Stop being lazy, put a real effort in, make changes and stick to them.


----------



## Babyheart

She may not be seeing anybody else. I know I would love nothing more than a few days treating myself to a few days R&R (ALONE!)


----------



## cdbaker

Everything I Own,

I see a LOT of concerning issues here, some that your wife needs to address and several that you do as well.

Starting with you: You keep admitting to your own faults and behaviors but I get the impression that you aren't necessarily doing anything about them. As hard as it is (and feel free to look up my enormous post on my story, because I KNOW how hard it is) it still comes down to a simple decision to not only commit to making changes, but even harder is committing to the smaller changes that you have to make in order to allow for the real changes. For instance, if I am trying to stop looking at porn, I can promise I won't do it all I want to, but am I willing to install filtering software on my computers that will report to my MOTHER if I visit questionable sites?, or banish the laptops from the bed room, or even get rid of the computers in my home altogether? It is easy for me to decide that I need to avoid porn, but the best way to do that is to build defenses or eliminate the threat. I'll never be able to take the commitment seriously if there aren't repercussions for failing to meet my commitment.

Next, have you ever heard of the five love languages? You don't have to go buy the book but do a google search to learn what they are. I suspect that your primary love language is "Acts of Service" while hers is likely something altogether different. I keep seeing you refer to your various jobs, the work ethic you put in to provide for your family, the home remodeling you've done, her lack of appreciation for it all, etc. For starters, that makes you come off sounding like a bit of an ass, in a "She aught to be grateful! She has fine wood floors that I spent hours of back-breaking labor to provide for her!" sort of way. I know you probably don't mean it that way, but if it can come across here, I bet she has felt that way too. She quite frankly probably doesn't give a damn about the floors or anything else you've mentioned there. To you, they are clearly ways in which you have intended to show her your love, and that is very commendable and perfectly natural. To her however, I bet you money that she didn't see those things that way. I bet you her love language demands other efforts from you that do not come naturally, just as her efforts to show you love in the past might not have met your love needs. 

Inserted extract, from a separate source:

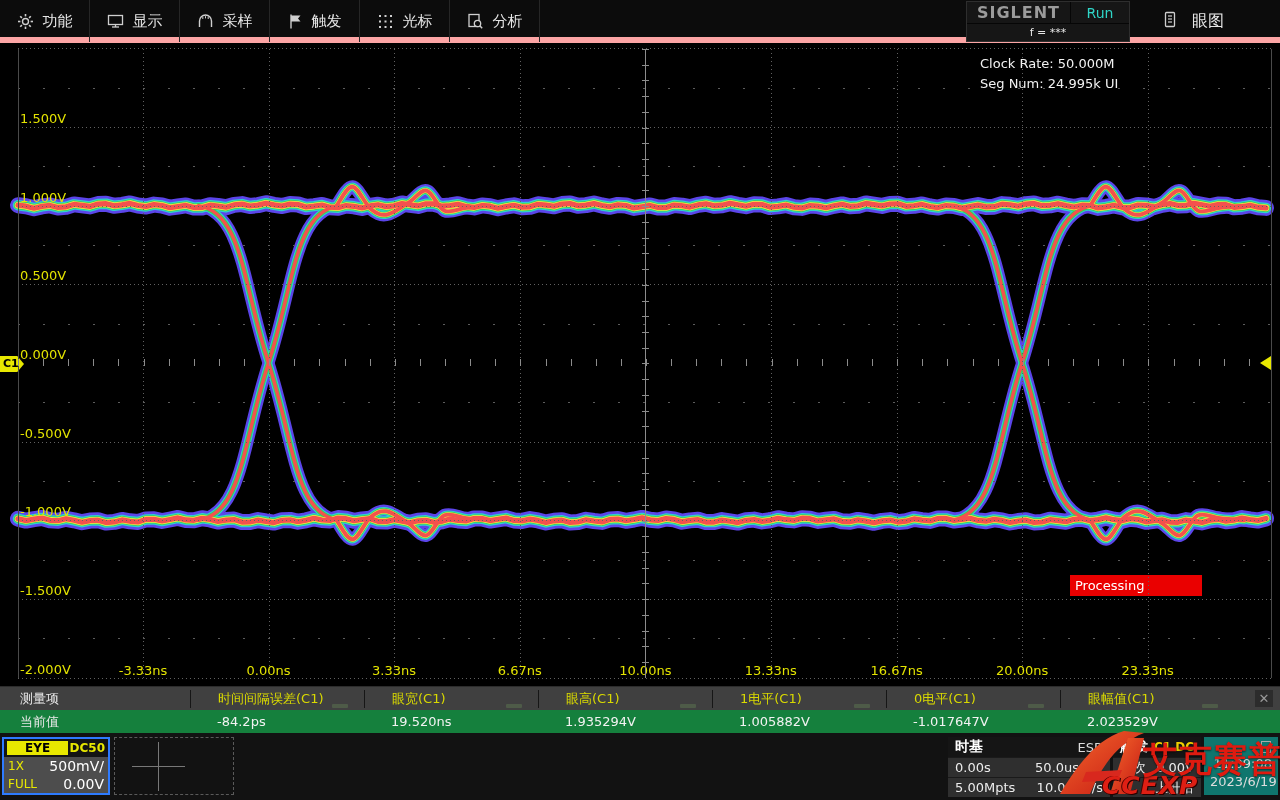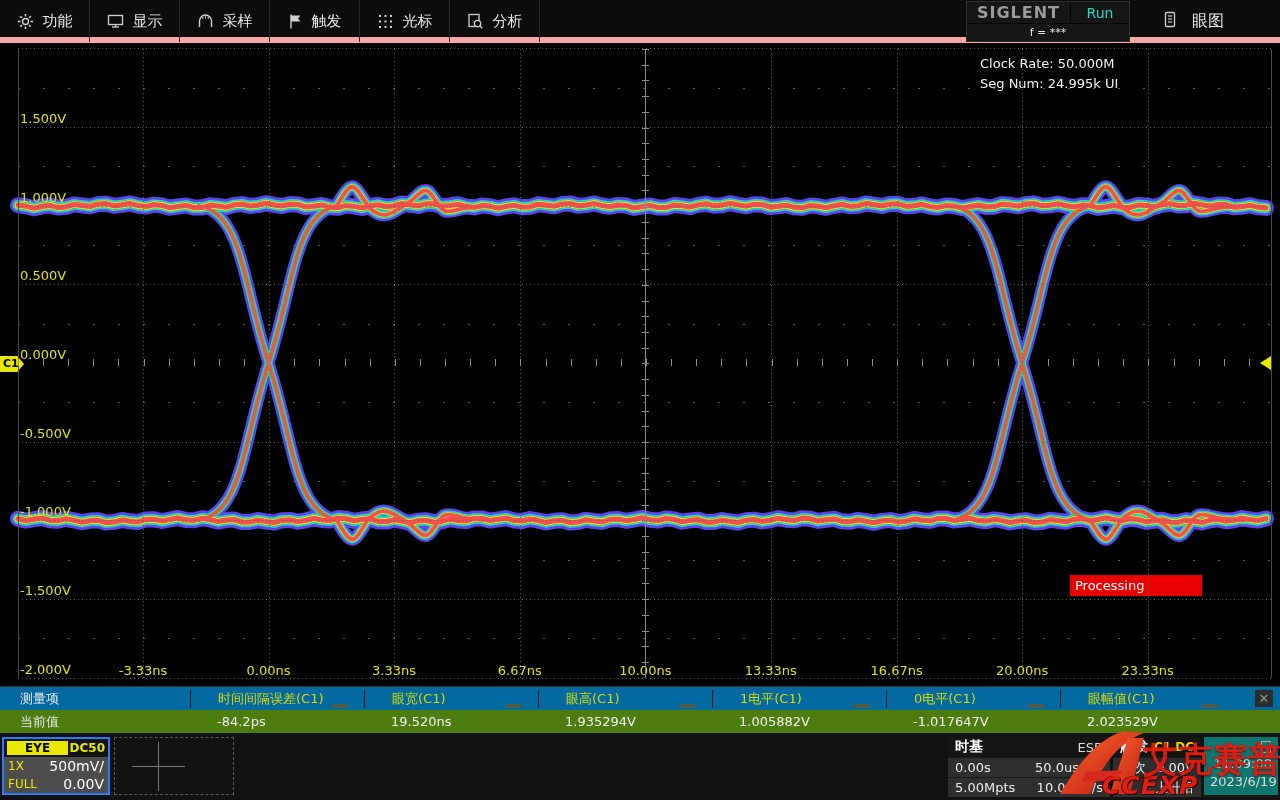"测量项" .m-head { background: #0369a1 -> #404040 }
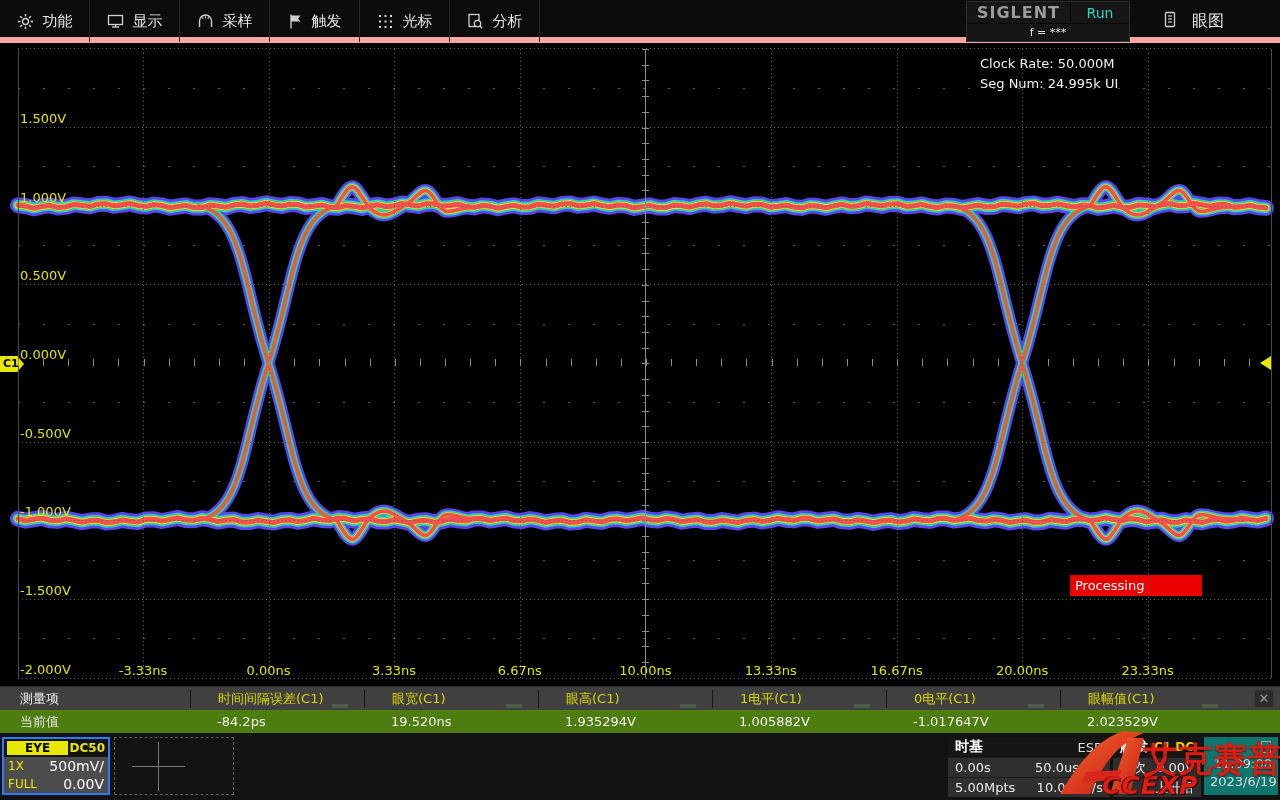"当前值" .m-vals { background: #4d7c0f -> #15803d }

Breaking down your posts and pointing out the problems I'm seeing might not do a lot of good however, so let me skip to my suggestions for you. Before that however, I want to say that I FIRMLY believe that your marriage is very salvagable. Regardless of whether she is dating someone else or has been pursuing an emotional affair or what not (and she probably has/is), you are still in the best position to win her heart. You CAN do it, if you choose to. Quite frankly, I believe the odds are extremely good if you can do what it will take to win her back. Suggestions:

1. Figure out what her "love language" is. I'm not saying that book or system is the end-all of marital relationships, but it is one very easy way to do a LOT of good here. Figure it out and then go out of your way as often as you can to show her love in that way. If it is gifts, then hand her a favorite candy bar every time you see her, write her notes on note cards whenever you can and hand them to her, make her lists of your favorite qualities she has, etc. If you can hit on her love language, she'll feel it and that will be one enormous change that she could start seeing right away. It will soften her heart just a little bit, hopefully enough to see all the other changes that you will be working on that aren't as obvious.

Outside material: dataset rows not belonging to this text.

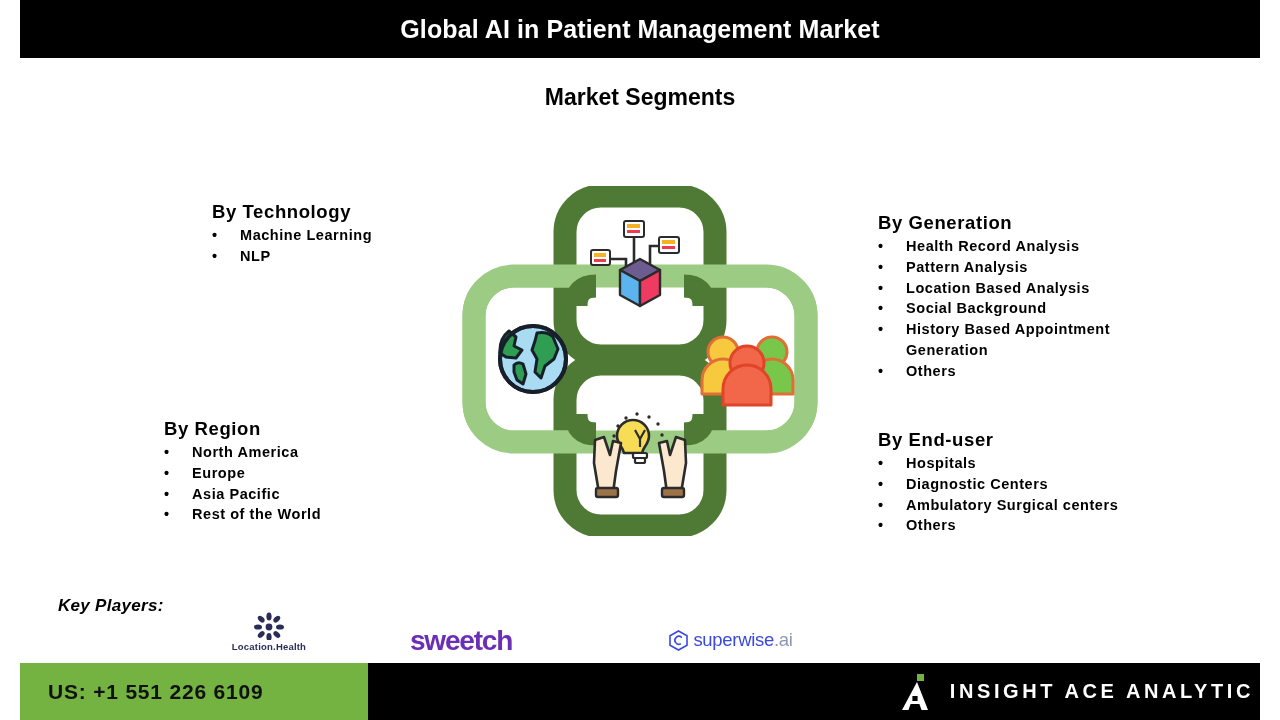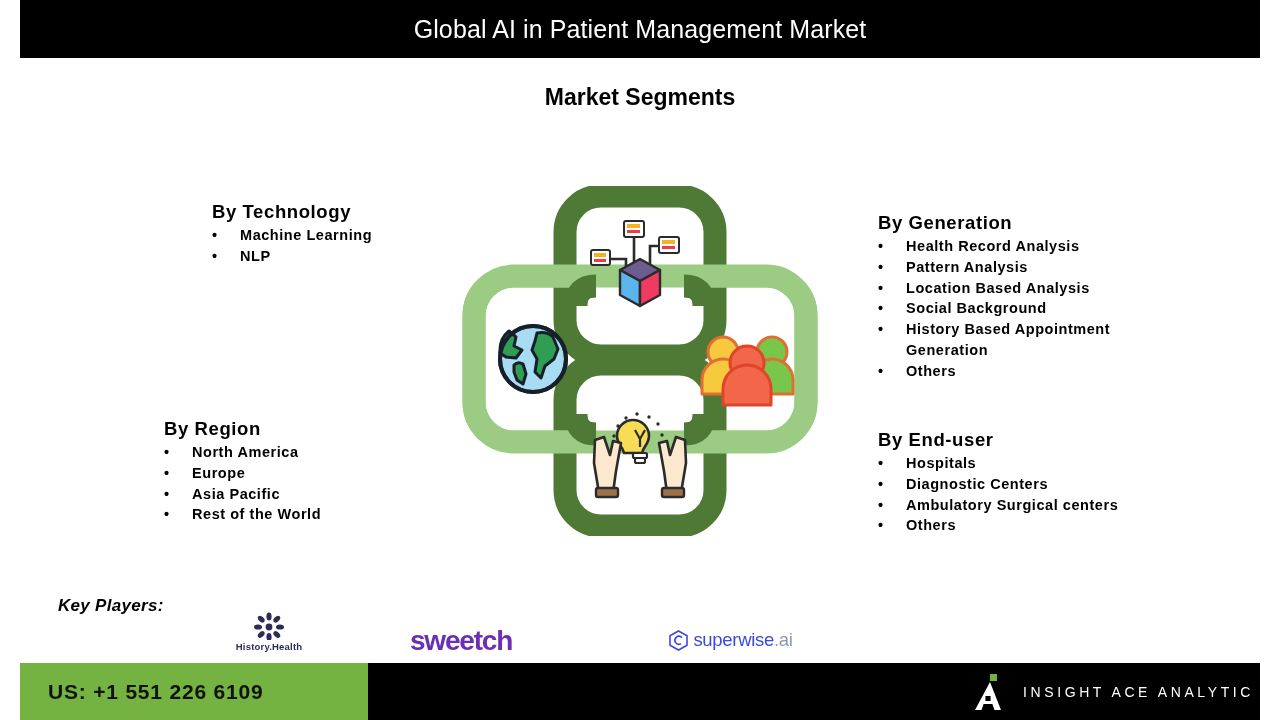"Global AI in Patient Management" #header-title { font-weight: normal -> bold }
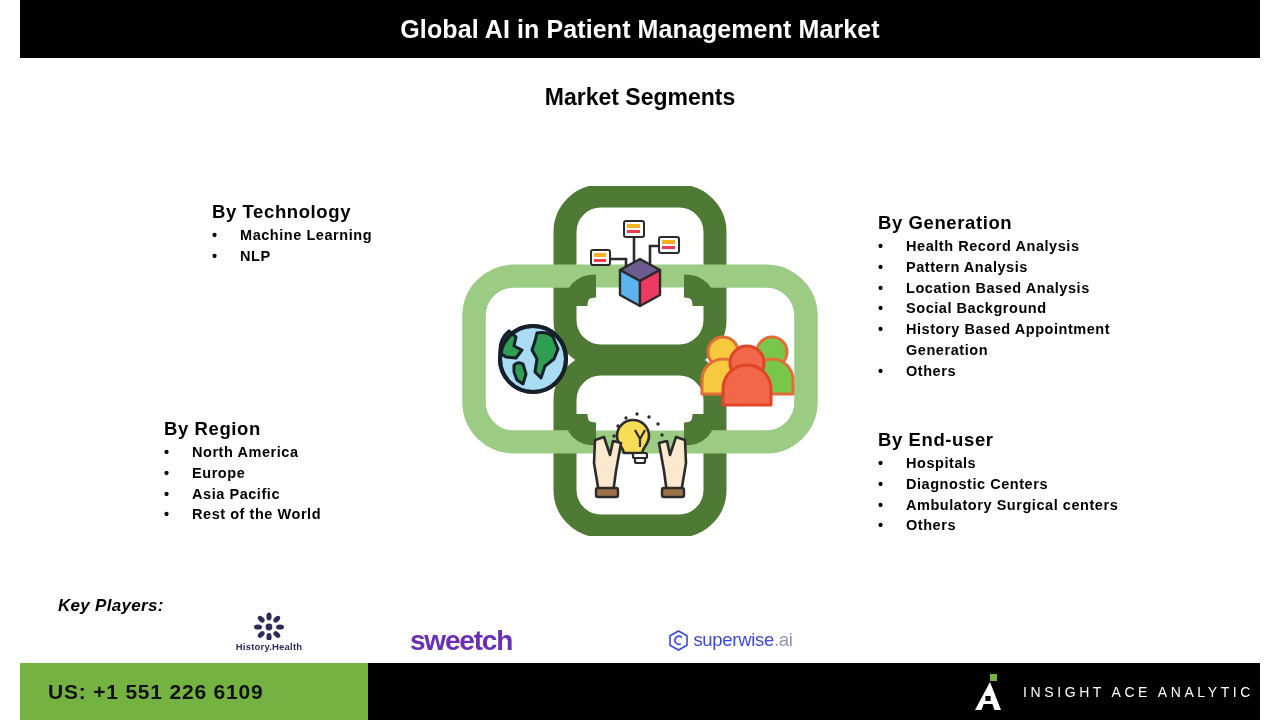"History.Health" div.logo-name { text: History.Health -> Location.Health }
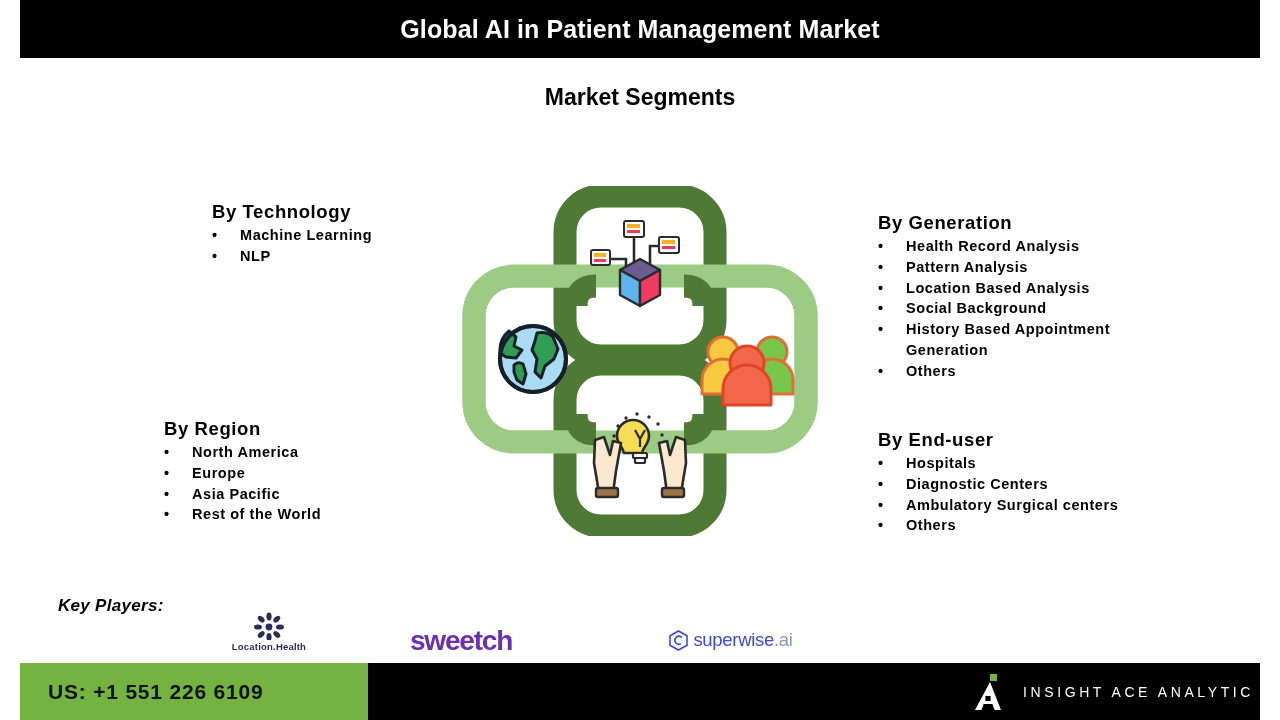"INSIGHT ACE ANALYTIC" #footer-brand .brand-text { font-size: 14px -> 20px; font-weight: 400 -> 700 }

2. Sit down with a trusted male friend who won't bull**** you and write down your faults, your troubled behaviors, all the aspects you want changed and come up with a real, HONEST (to yourself) plan for correcting them. Don't shy away from anything. The sub-changes you'll have to make to ensure that the larger changes have a chance to happen will NOT be easy but you have to make them. Be sure to enable consequences for your actions, similar to the wave of embarassment that I will feel if my mother gets an auto-generated e-mail telling her that her little boy has visited "donkeyporn.com" or something like that. Make it painful, like getting rid of your computer or dropping to a crappy cell phone or whatever may be needed. In all likelihood, if you are making outward changes like changing your schedules, physically eliminating distractions, seeing new counselors on a regular basis, or taking steps to help you grow as a person, she won't be able to help but notice them. Seeing real change is the only way to convince her that it is real at this point. Promises failed, admission was step one, but now it has to be real.

3. Start being ultra-kind to your wife at all times, no matter what. I don't care if she yells, is insulting, is talking crap about you to others, is openly cheating on you or selling your stuff or whatever. You admit that you share enormous responsibility for what has happened, so own up to it and take your medicine. Respect her even if she doesn't deserve it at the moment, show her the honor that she is worthy of by virtue of her being your wife. If she is being hurtful or cruel and you can't say anything kind in return, then politely wish her good day and walk away, and don't hold a grudge about it. Show her you still love her by treating her like you love her, like she is not an adversary.

4. Continue to support her in any way you can, and this absolutely means financially as well. Keep paying the mortgage, keep paying the bills, work your ass off to do so if you have to. If she is used to getting her hair done every three weeks, then let her know that she can continue to do so even if you have to pay for it. Security is HUGE for women, and this will show her that you understand her pain, you understand your role in it, and while you are working through the issues that caused that pain, you will continue to support her as much as you can.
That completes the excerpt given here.